A similar study commissioned by the Active Transportation Allianceestimated that, citywide, biking accounts for roughly 2 percent of all kinds of trips. (U.S. Census data suggests the percentage of work trips made by bike may be lower in Chinatown than in the city as a whole, with 1 and 2 percent respectively, but it’s possible that data omits some of the neighborhood’s undocumented immigrants.)
“Many residents, and especially workers in Chinatown’s core, use bicycles as their main form of transportation,” according to the vision plan. The plan calls for adding more bike infrastructure to “help Chinatown evolve into one of Chicago’s most bike-friendly neighborhoods.”
David Wu, director of the nonprofit Pui Tak Center, says anecdotal evidence also suggests plenty of recent arrivals are bicycling. “When we hold our morning English classes, it’s common to see a dozen bikes locked outside,” Wu says. “About 60 percent of our students are restaurant workers.”

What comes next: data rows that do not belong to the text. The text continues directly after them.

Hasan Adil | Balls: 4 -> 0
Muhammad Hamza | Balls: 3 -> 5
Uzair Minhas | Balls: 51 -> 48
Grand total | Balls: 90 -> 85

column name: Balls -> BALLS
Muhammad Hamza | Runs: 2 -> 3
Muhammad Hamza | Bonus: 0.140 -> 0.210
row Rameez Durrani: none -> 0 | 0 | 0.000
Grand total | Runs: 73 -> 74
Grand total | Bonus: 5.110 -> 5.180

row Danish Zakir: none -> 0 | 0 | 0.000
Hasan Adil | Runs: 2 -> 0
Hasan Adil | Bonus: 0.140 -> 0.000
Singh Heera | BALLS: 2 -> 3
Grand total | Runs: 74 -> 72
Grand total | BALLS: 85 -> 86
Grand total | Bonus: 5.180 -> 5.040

With this information under my belt, I hit the pavement to interview folks in the neighborhood about their biking habits. I had translation help from Debbie Liu, a community development coordinator for the Coalition for a Better Chinese American Community who’s responsible for implementing the vision plan and who grew up in Chinatown as the daughter of immigrants.

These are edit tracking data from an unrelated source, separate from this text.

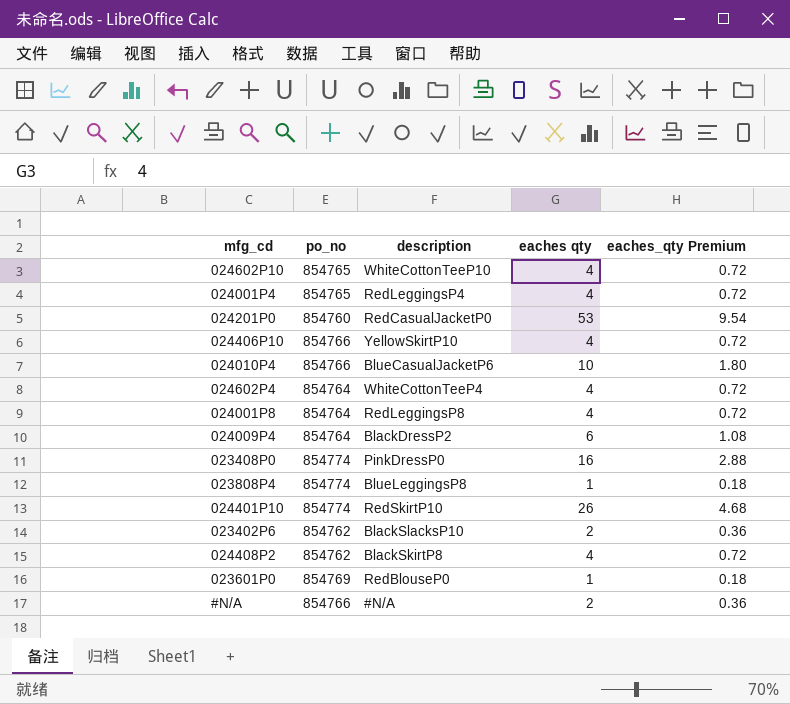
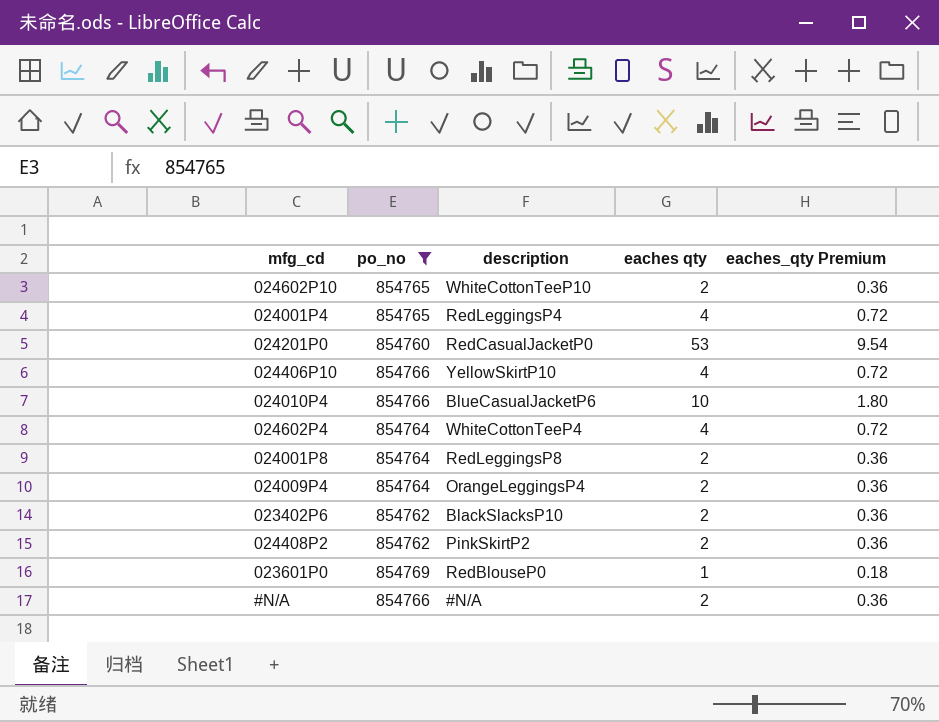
filter: none -> po_no != 854774
024602P10 | eaches qty: 4 -> 2
024602P10 | eaches_qty Premium: 0.72 -> 0.36
024001P8 | eaches qty: 4 -> 2
024001P8 | eaches_qty Premium: 0.72 -> 0.36
024009P4 | description: BlackDressP2 -> OrangeLeggingsP4
024009P4 | eaches qty: 6 -> 2
024009P4 | eaches_qty Premium: 1.08 -> 0.36
024408P2 | description: BlackSkirtP8 -> PinkSkirtP2
024408P2 | eaches qty: 4 -> 2
024408P2 | eaches_qty Premium: 0.72 -> 0.36

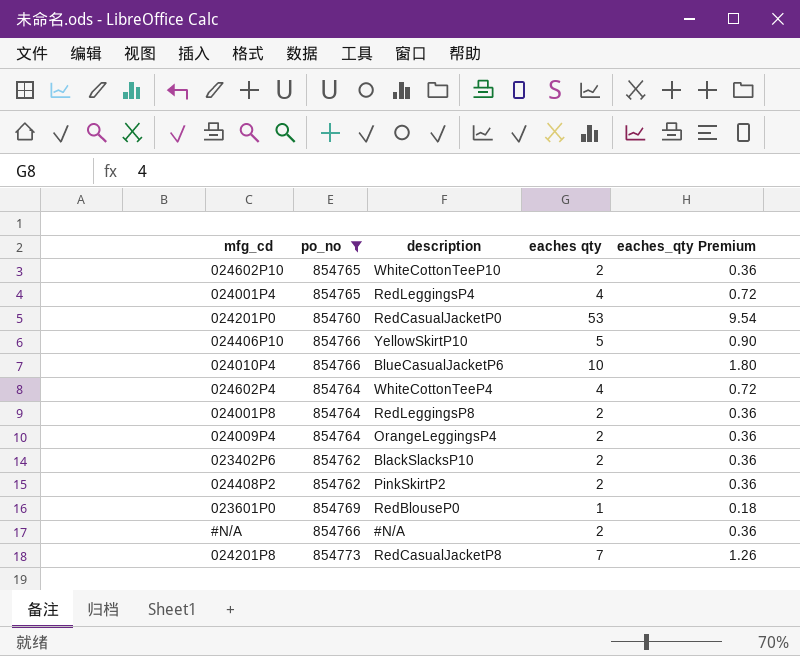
024406P10 | eaches qty: 4 -> 5
024406P10 | eaches_qty Premium: 0.72 -> 0.90
row 024201P8: none -> 854773 | RedCasualJacketP8 | 7 | 1.26

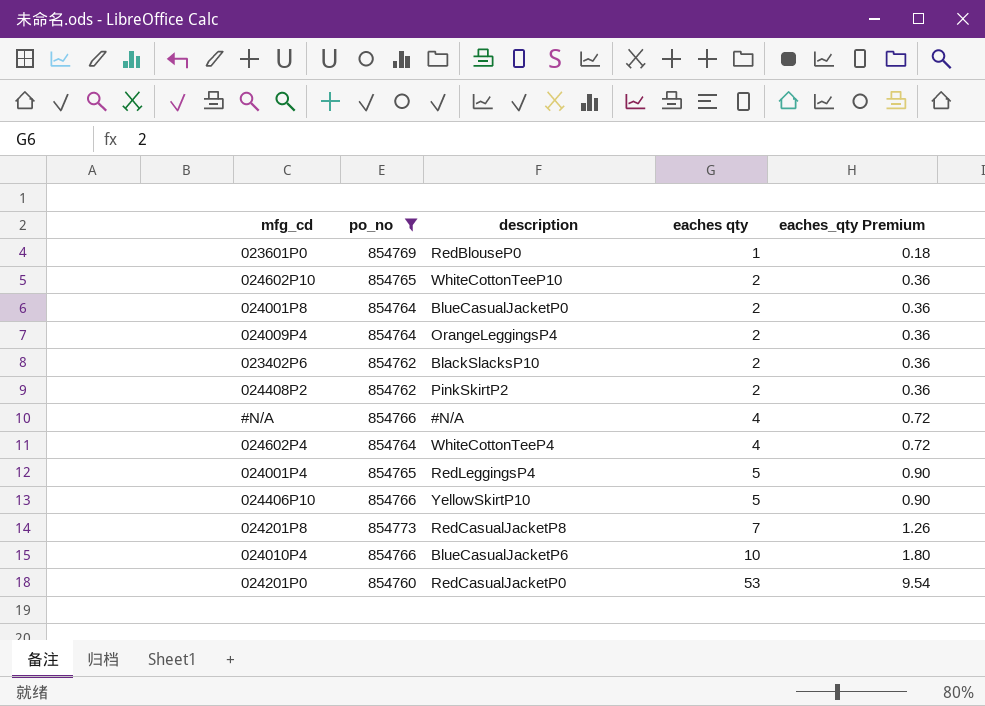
row order: none -> eaches qty ascending
024001P8 | description: RedLeggingsP8 -> BlueCasualJacketP0
#N/A | eaches qty: 2 -> 4
#N/A | eaches_qty Premium: 0.36 -> 0.72
024001P4 | eaches qty: 4 -> 5
024001P4 | eaches_qty Premium: 0.72 -> 0.90

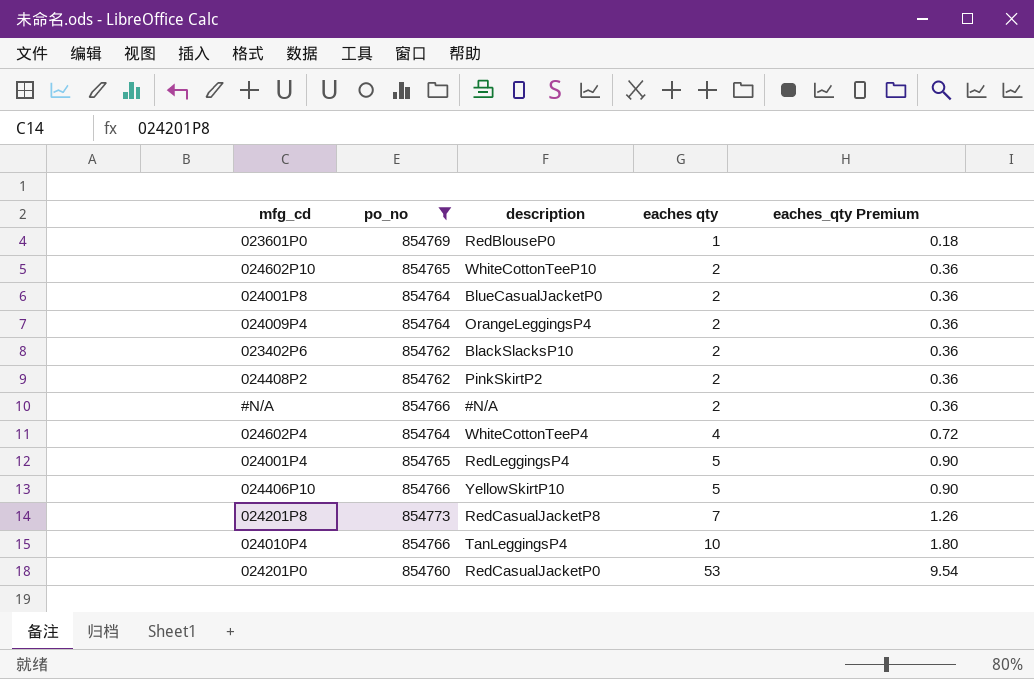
#N/A | eaches qty: 4 -> 2
#N/A | eaches_qty Premium: 0.72 -> 0.36
024010P4 | description: BlueCasualJacketP6 -> TanLeggingsP4

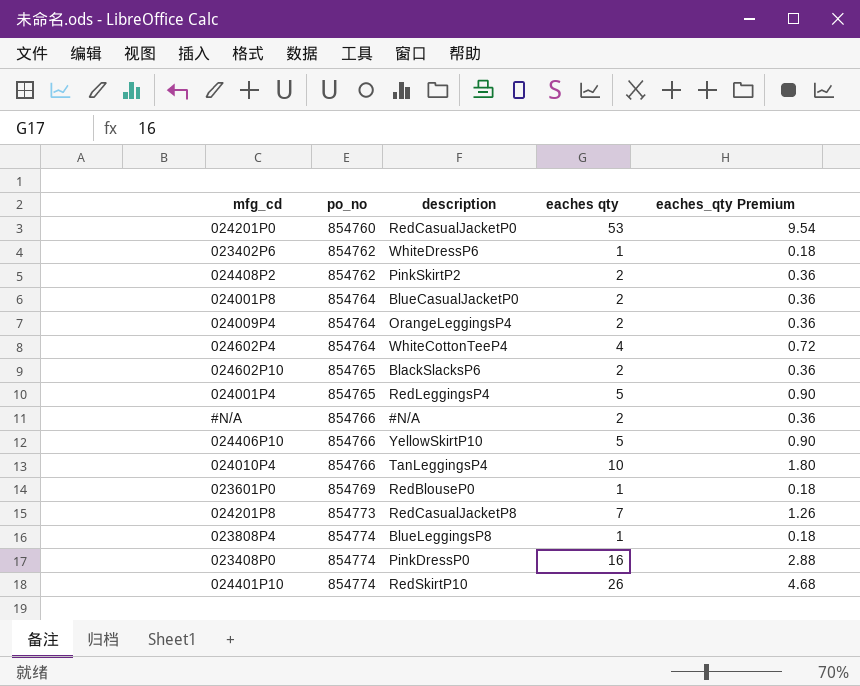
filter: po_no != 854774 -> none
row order: eaches qty ascending -> po_no ascending
023402P6 | description: BlackSlacksP10 -> WhiteDressP6
023402P6 | eaches qty: 2 -> 1
023402P6 | eaches_qty Premium: 0.36 -> 0.18
024602P10 | description: WhiteCottonTeeP10 -> BlackSlacksP6

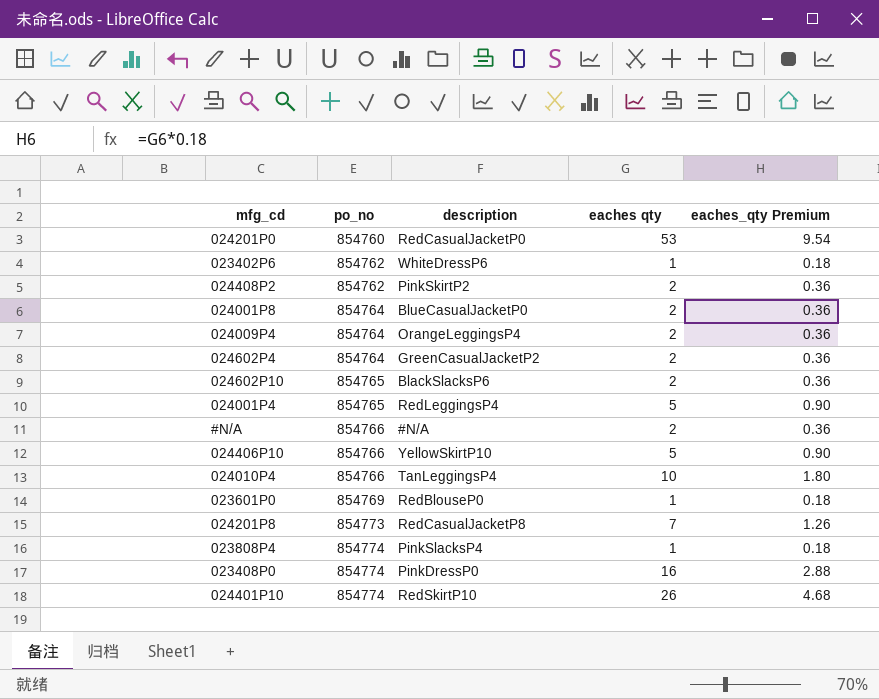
024602P4 | description: WhiteCottonTeeP4 -> GreenCasualJacketP2
024602P4 | eaches qty: 4 -> 2
024602P4 | eaches_qty Premium: 0.72 -> 0.36
023808P4 | description: BlueLeggingsP8 -> PinkSlacksP4

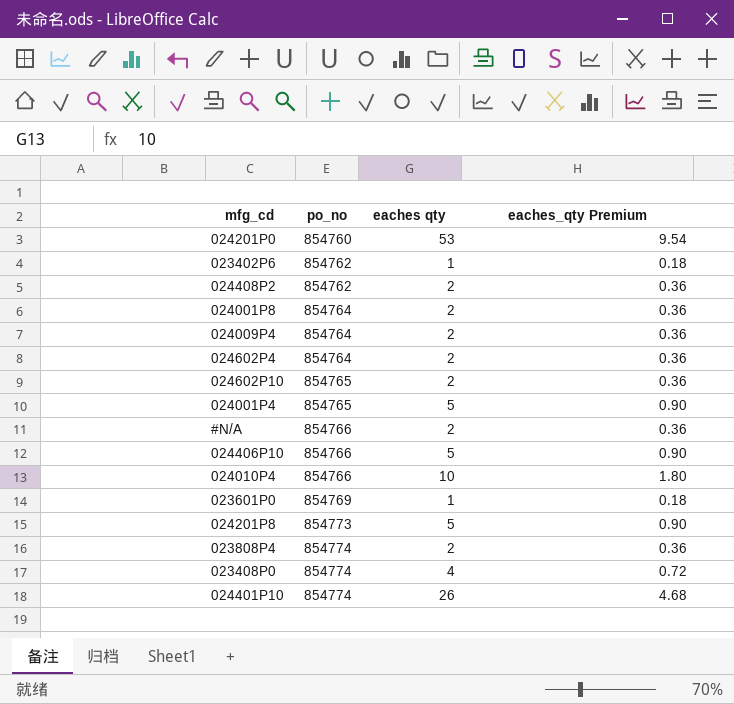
column description | position: 3 -> none
024201P8 | eaches qty: 7 -> 5
024201P8 | eaches_qty Premium: 1.26 -> 0.90
023808P4 | eaches qty: 1 -> 2
023808P4 | eaches_qty Premium: 0.18 -> 0.36
023408P0 | eaches qty: 16 -> 4
023408P0 | eaches_qty Premium: 2.88 -> 0.72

On a side street off of Wentworth, we encountered 61-year-old Kent Moy, who’d set up a makeshift bike repair shop with plastic buckets for chairs. He was fixing a flat for a buddy, inflating the tire with a foot pump. Moy, a native of the southern Chinese city Taishan, said he moved to the U.S. 34 years ago, first living in New York City and then Detroit, before coming to Chicago. Moy told us he rides for his health and for environmental reasons, and said he doesn’t charge for repairs.
“I do it for God, and for my heart,” he said in English.
At Sun-Yet-Sen Park at 24th and Princeton, we saw men playing Xiangqi, a board game also known as Chinese chess. Near the park we flagged down 75-year-old Xing Hua Wu, pedaling from the grocery store to his sister’s home. A former employee of Chinatown restaurant Lao Szechaun, Wu is also from Taishan, and said he rides his bike everywhere he goes.
“It’s convenient,” he said in Cantonese.